What needs to be done ▸ Go through the records below and copy out every line that contains the word "discount".
[Opening Excerpted records section]
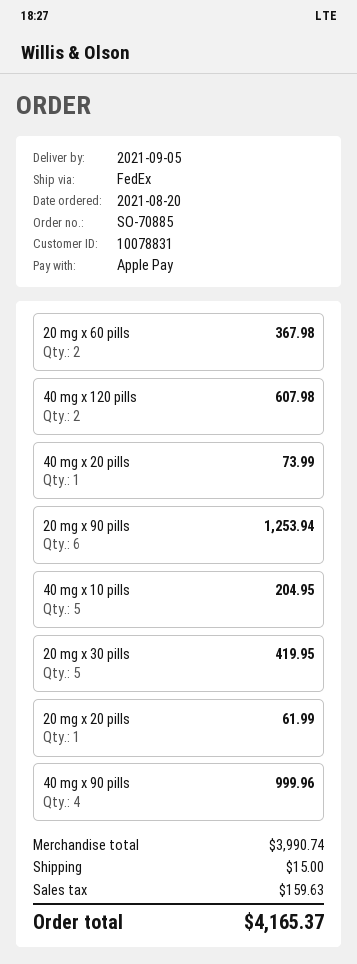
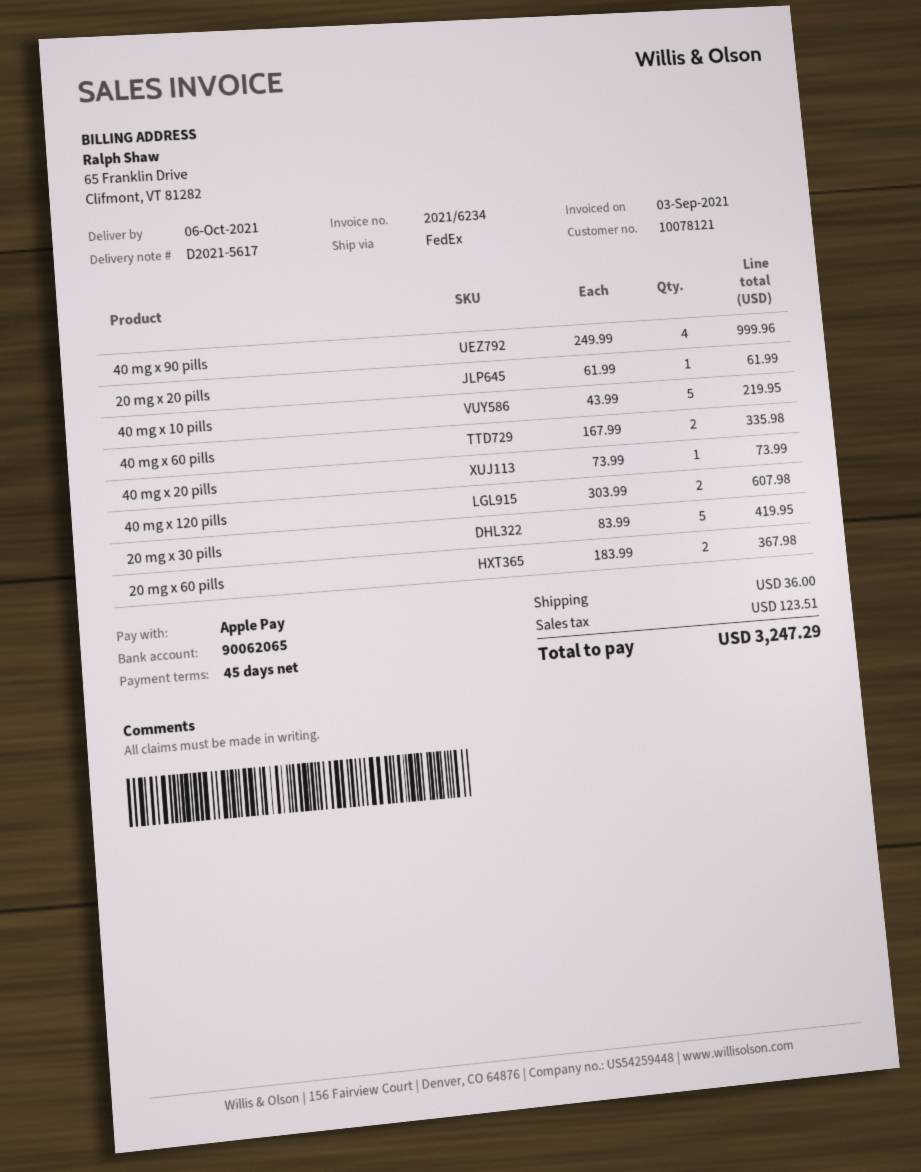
delivery date: 2021-09-05 -> 2021-10-06
customer number: 10078831 -> 10078121
20 mg x 90 pills: 6 for 1253.94 -> none
40 mg x 10 pills: 5 for 204.95 -> 5 for 219.95
40 mg x 60 pills: none -> 2 for 335.98
shipping: 15.00 -> 36.00
tax: 159.63 -> 123.51
total: 4165.37 -> 3247.29

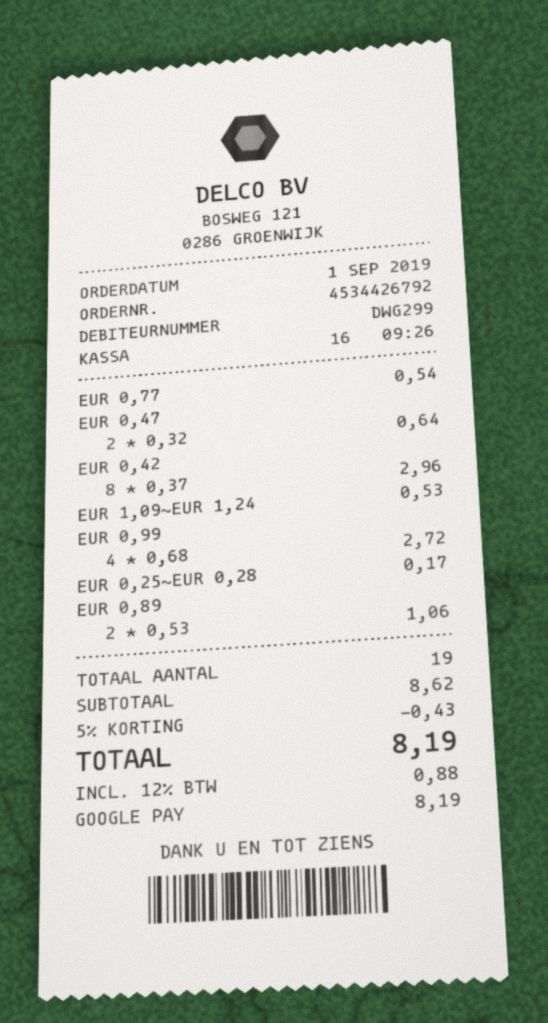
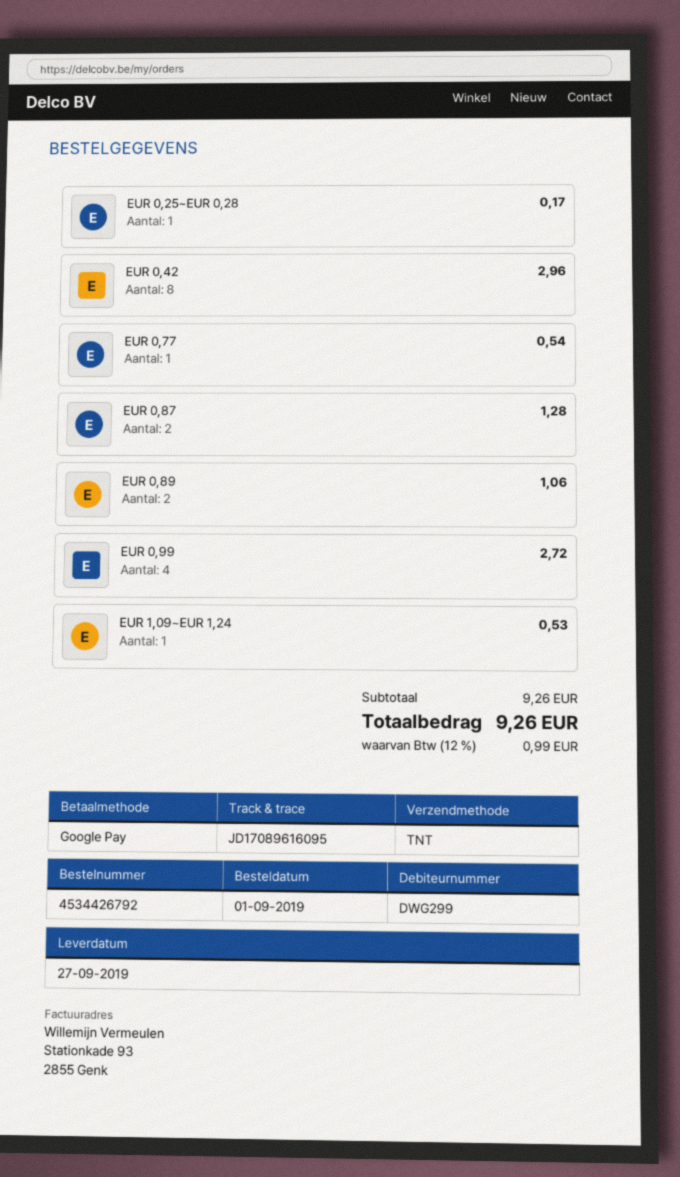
EUR 0,47: 2 for 0.64 -> none
EUR 0,87: none -> 2 for 1.28
subtotal: 8.62 -> 9.26
discount: 5% = 0.43 -> none
tax: 12% = 0.88 -> 12% = 0.99
total: 8.19 -> 9.26

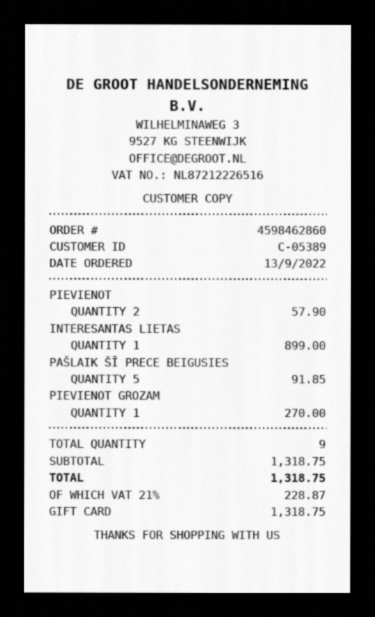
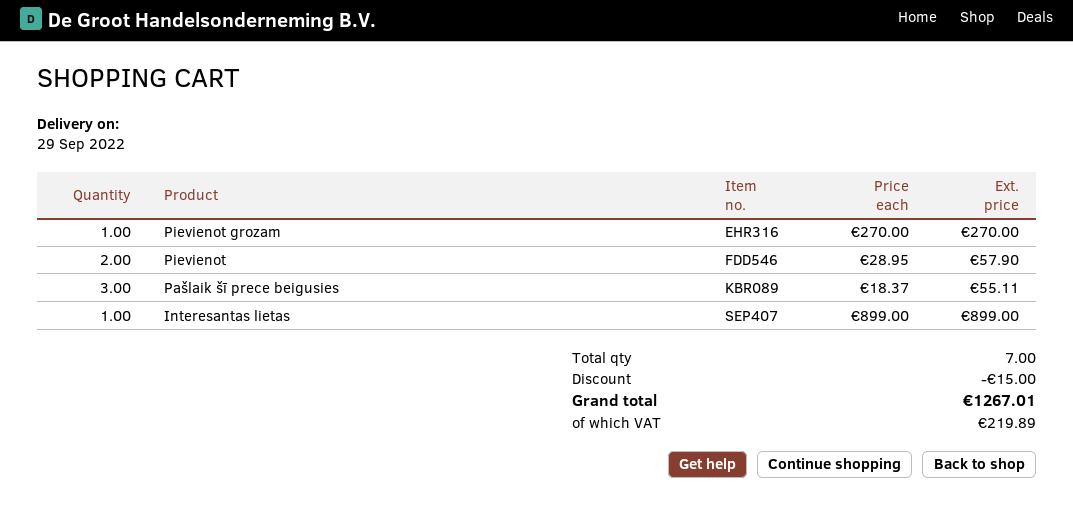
PAŠLAIK ŠĪ PRECE BEIGUSIES: 5 for 91.85 -> 3 for 55.11
total quantity: 9 -> 7
discount: none -> 15.00
tax: 228.87 -> 219.89
total: 1318.75 -> 1267.01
[Closing Excerpted records section]
Answer to this task ▸
discount: 5% = 0.43 -> none
discount: none -> 15.00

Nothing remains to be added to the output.